* **Exercise brief**:
Searching the material below, find each line that includes the word "leave", and copy it.

※ ※ ※

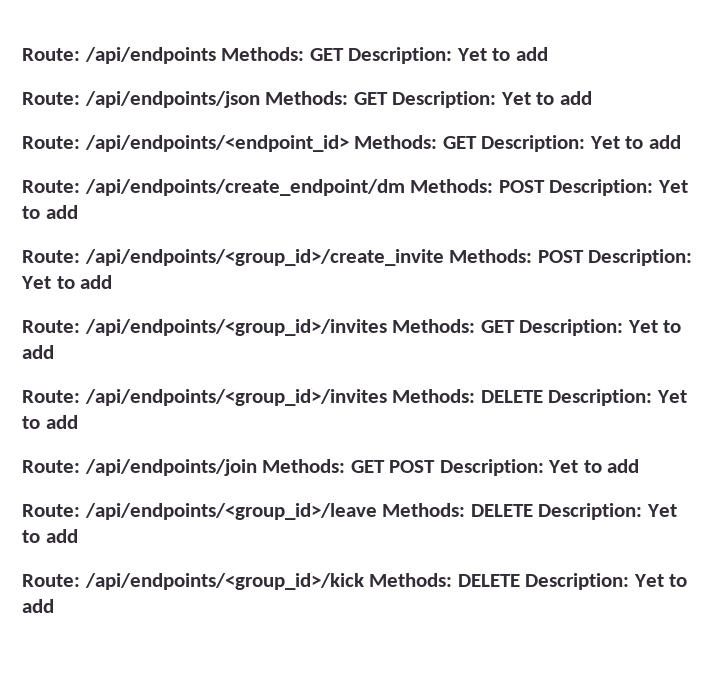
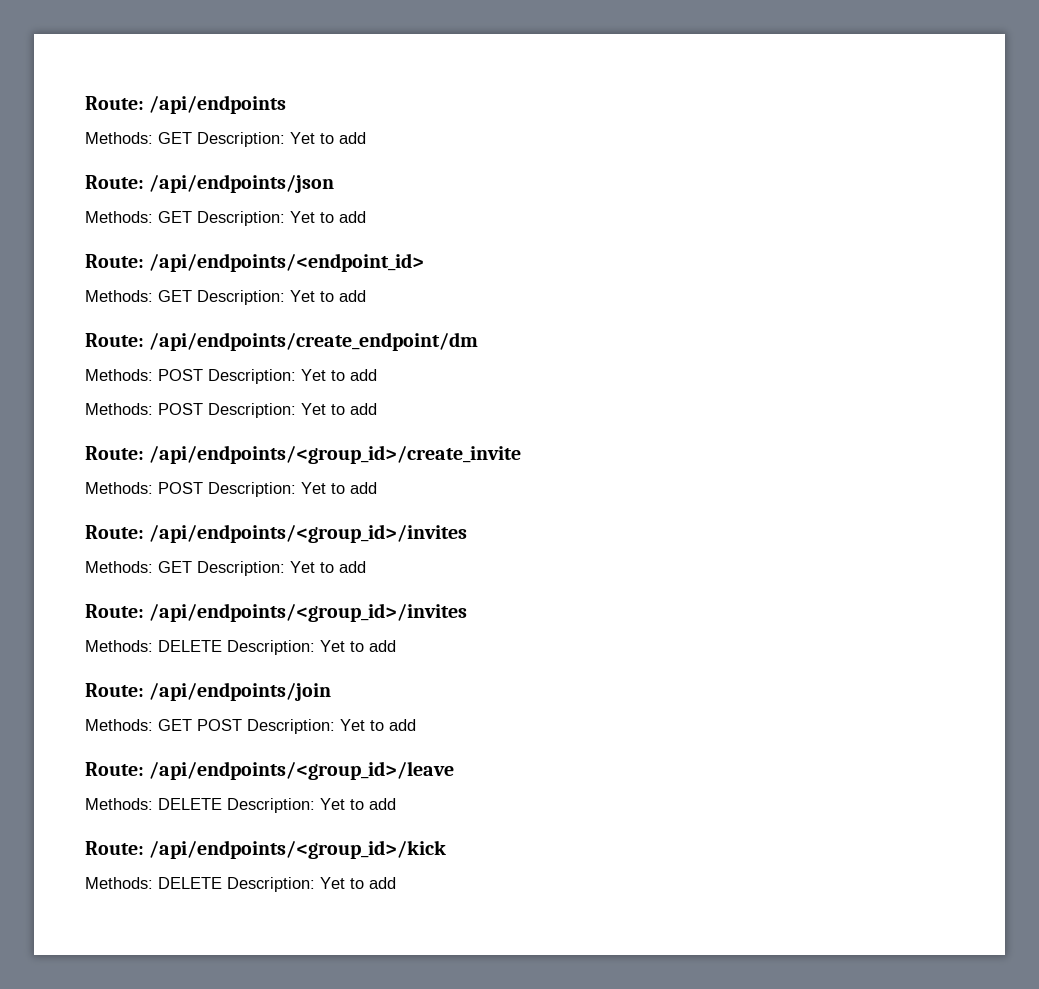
- Route: /api/endpoints Methods: GET Description: Yet to add
+ Route: /api/endpoints
+ Methods: GET Description: Yet to add
- Route: /api/endpoints/json Methods: GET Description: Yet to add
+ Route: /api/endpoints/json
+ Methods: GET Description: Yet to add
- Route: /api/endpoints/<endpoint_id> Methods: GET Description: Yet to add
+ Route: /api/endpoints/<endpoint_id>
+ Methods: GET Description: Yet to add
- Route: /api/endpoints/create_endpoint/dm Methods: POST Description: Yet to add
+ Route: /api/endpoints/create_endpoint/dm
+ Methods: POST Description: Yet to add
+ Methods: POST Description: Yet to add
- Route: /api/endpoints/<group_id>/create_invite Methods: POST Description: Yet to add
- Route: /api/endpoints/<group_id>/invites Methods: GET Description: Yet to add
- Route: /api/endpoints/<group_id>/invites Methods: DELETE Description: Yet to add
+ Route: /api/endpoints/<group_id>/create_invite
+ Methods: POST Description: Yet to add
+ Route: /api/endpoints/<group_id>/invites
+ Methods: GET Description: Yet to add
+ Route: /api/endpoints/<group_id>/invites
+ Methods: DELETE Description: Yet to add
- Route: /api/endpoints/join Methods: GET POST Description: Yet to add
+ Route: /api/endpoints/join
+ Methods: GET POST Description: Yet to add
- Route: /api/endpoints/<group_id>/leave Methods: DELETE Description: Yet to add
+ Route: /api/endpoints/<group_id>/leave
+ Methods: DELETE Description: Yet to add
- Route: /api/endpoints/<group_id>/kick Methods: DELETE Description: Yet to add
+ Route: /api/endpoints/<group_id>/kick
+ Methods: DELETE Description: Yet to add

※ ※ ※

* **Result of the exercise**:
- Route: /api/endpoints/<group_id>/leave Methods: DELETE Description: Yet to add
+ Route: /api/endpoints/<group_id>/leave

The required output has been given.